Publié le par Louis Selapa

 
 
 
 
Levé 6h, direction l’arrêt de bus à 7h.
Arrivé ensuite à la Montagne des nuages blancs (白运山). Un peu la colline parfumée (香山) de Canton.
Il fait chaud mais la fraicheur matinale aide beaucoup. Arrivée enfin au sommet. Résultat une ville perdue dans un immense nuage de pollution. J’arrive à apercevoir quelques tours quand même (photo de droite).
A quatre on se fait ensuite dans un resto de la montagne un repas entre 10h du matin et 4h de l’après-midi.
 
 
 
 
 
 
 
 
Descente ensuite et retour dans le secteur de l’université. Sur le chemin du retour, je mitraille tout ce que je peux avec mon appareil photo. Pour avoir une idée de Canton.
Photo de gauche : pour moi, rien ne représente mieux Canton (en tout cas sa circulation) que cette photo. J’ai jamais vu un enchevêtrement de pont si dense.
Enfin, le repas du soir. Dans une rue derrière les immeubles tout neufs. Un peu de moules, un peu de crevettes, un peu de bœuf cuit dans un plat en fer.
Vers la fin du repas une clameur dans la rue. Comme si tout d’un coup il tombait une terrible averse et que tout le monde se précipite pour tout ranger. La clameur arrive jusqu’à nous. Les gens au début de la rue sont déjà partis. Entre eux et nous, les tables se rangent à une vitesse impressionnante. J’arrive enfin à capter l’origine de la clameur. La police arrive (‘‘警察来了 !’’). Et c’est illégale d’installer son restaurant dans cette rue.
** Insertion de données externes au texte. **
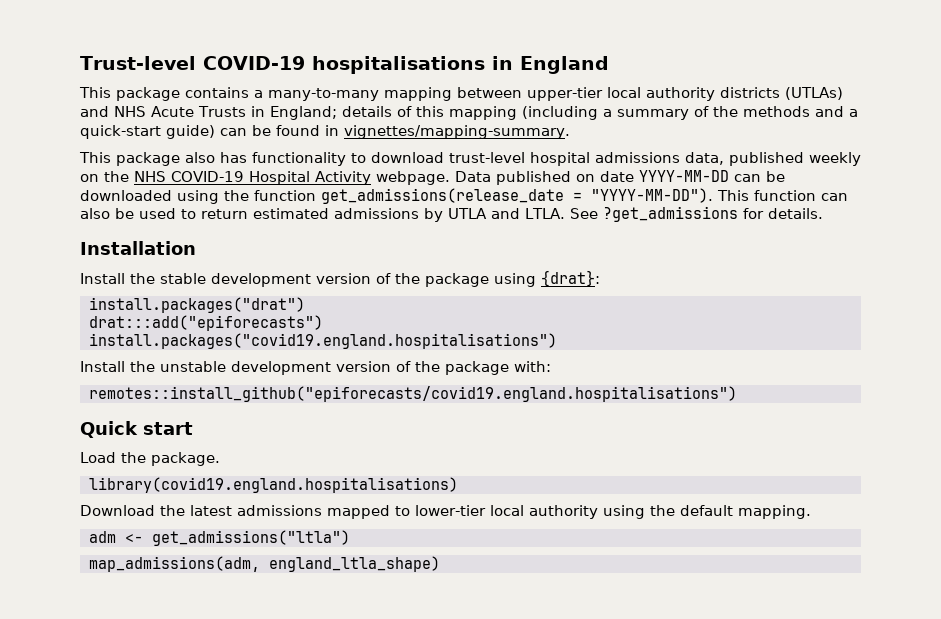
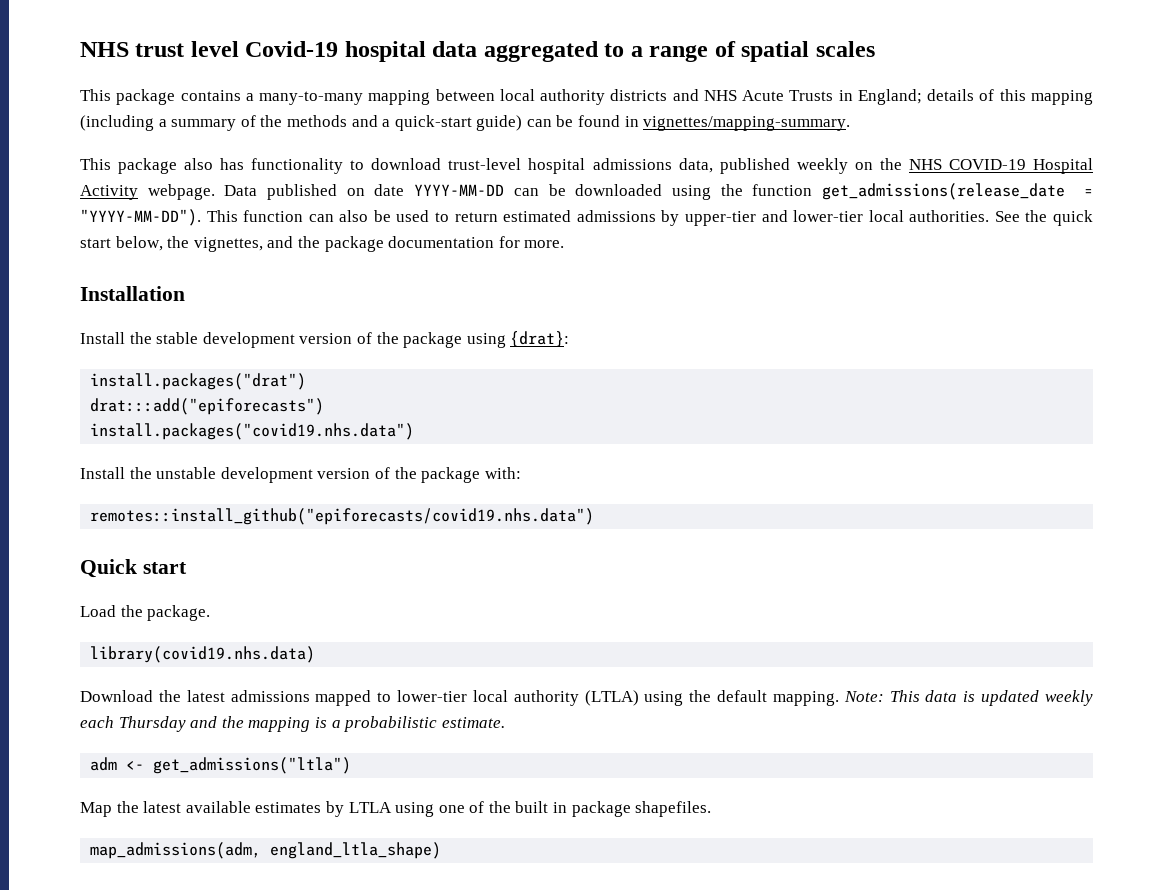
[80,56,609,74] Trust-level COVID-19 hospitalisations in England -> [80,41,875,62] NHS trust level Covid-19 hospital data aggregated to a range of spatial scales
[527,87,603,101] upper-tier -> (495, 95) none
[784,87,843,100] (UTLAs) -> (668, 95) none
[448,206,823,222] UTLA and LTLA. See ?get_admissions for details. -> [684,210,1093,226] [80,236,565,252] upper-tier and lower-tier local authorities. See the quick start below, the vignettes, and the package documentation for more.
[89,333,557,349] install.packages("covid19.england.hospitalisations") -> [90,423,415,440] install.packages("covid19.nhs.data")
[89,386,737,402] remotes::install_github("epiforecasts/covid19.england.hospitalisations") -> [90,508,595,525] remotes::install_github("epiforecasts/covid19.nhs.data")
[89,477,458,493] library(covid19.england.hospitalisations) -> [90,646,316,663] library(covid19.nhs.data)
(598, 512) none -> [584,690,639,706] (LTLA)
[89,530,350,546] // adm <- get_admissions("ltla") -> [843,690,1094,706] [80,716,505,732] [90,757,352,774] [80,801,712,817] Note: This data is updated weekly each Thursday and the mapping is a probabilistic estimate. // adm <- get_admissions("ltla") // Map the latest available estimates by LTLA using one of the built in package shapefiles.

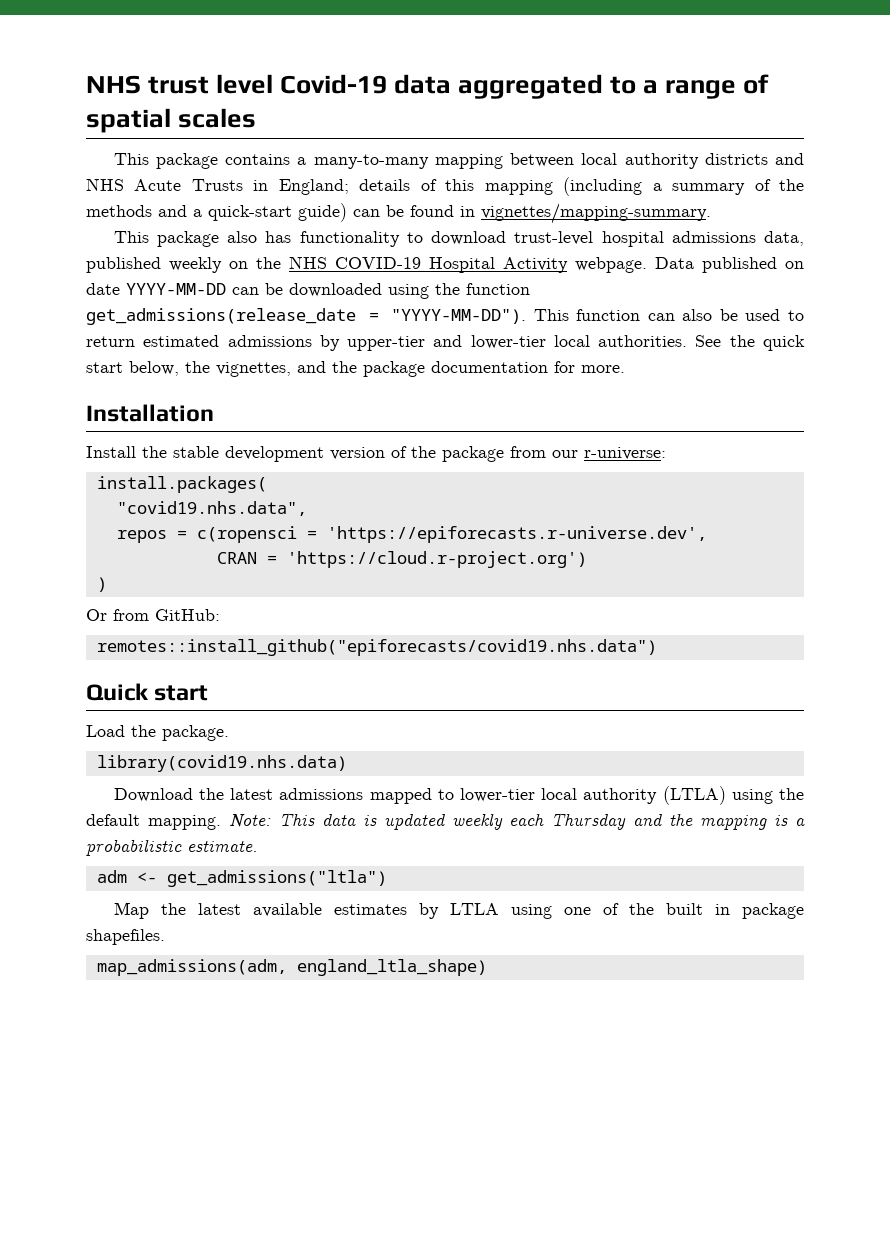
[344,41,426,62] hospital -> (388, 84) none
[466,331,570,348] [90,373,307,390] [90,398,325,415] [90,423,415,440] [80,467,521,483] using {drat}: // install.packages("drat") // drat:::add("epiforecasts") // install.packages("covid19.nhs.data") // Install the unstable development version of the package with: -> [510,446,666,460] [96,476,267,493] [116,501,307,516] [116,526,707,543] [216,551,587,568] [96,577,107,592] [86,609,220,621] from our r-universe: // install.packages( // "covid19.nhs.data", // repos = c(ropensci = 'https://epiforecasts.r-universe.dev', // CRAN = 'https://cloud.r-project.org') // ) // Or from GitHub:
Je finis avec mon bol de riz dans la main, la table est déjà partie au loin. La voiture de police s’arrête près de nous. J’essaie de me cacher. J’ai pas envi d’attirer d’ennuis sous prétexte que je suis un étranger. Les deux policiers fument un coup le temps que notre resto finissent de plier bagage. Ils se barrent. On commence à se réinstaller.
Nouvelle clameur. Les revoilà (‘‘警察又来了 !’’). On les laisse passer à leur allure d’escargot. Du style : « bon on fait que passer pour vous rappeller la loi, mais on sait bien qu’une fois parti tout redeviendra comme d’habitude ».
Comme on a finit de manger, on va payer comme de bonnes personnes. On aurait pu éviter et se barrer comme beaucoup de gens, mais un étranger ça se remarque vite et je reviendrai. Mieux vaut pour moi donc de payer. Et puis ça leur fera plaisir. J’ai l’espoir de me faire clientéliser.
Retour mérité après avoir croisé un rat (souris ?) de la taille d’un bon gros chat bien gras.
Mon feuilleton coréen. Histoire d’amour à Harvard. Trop coréen. J’adore.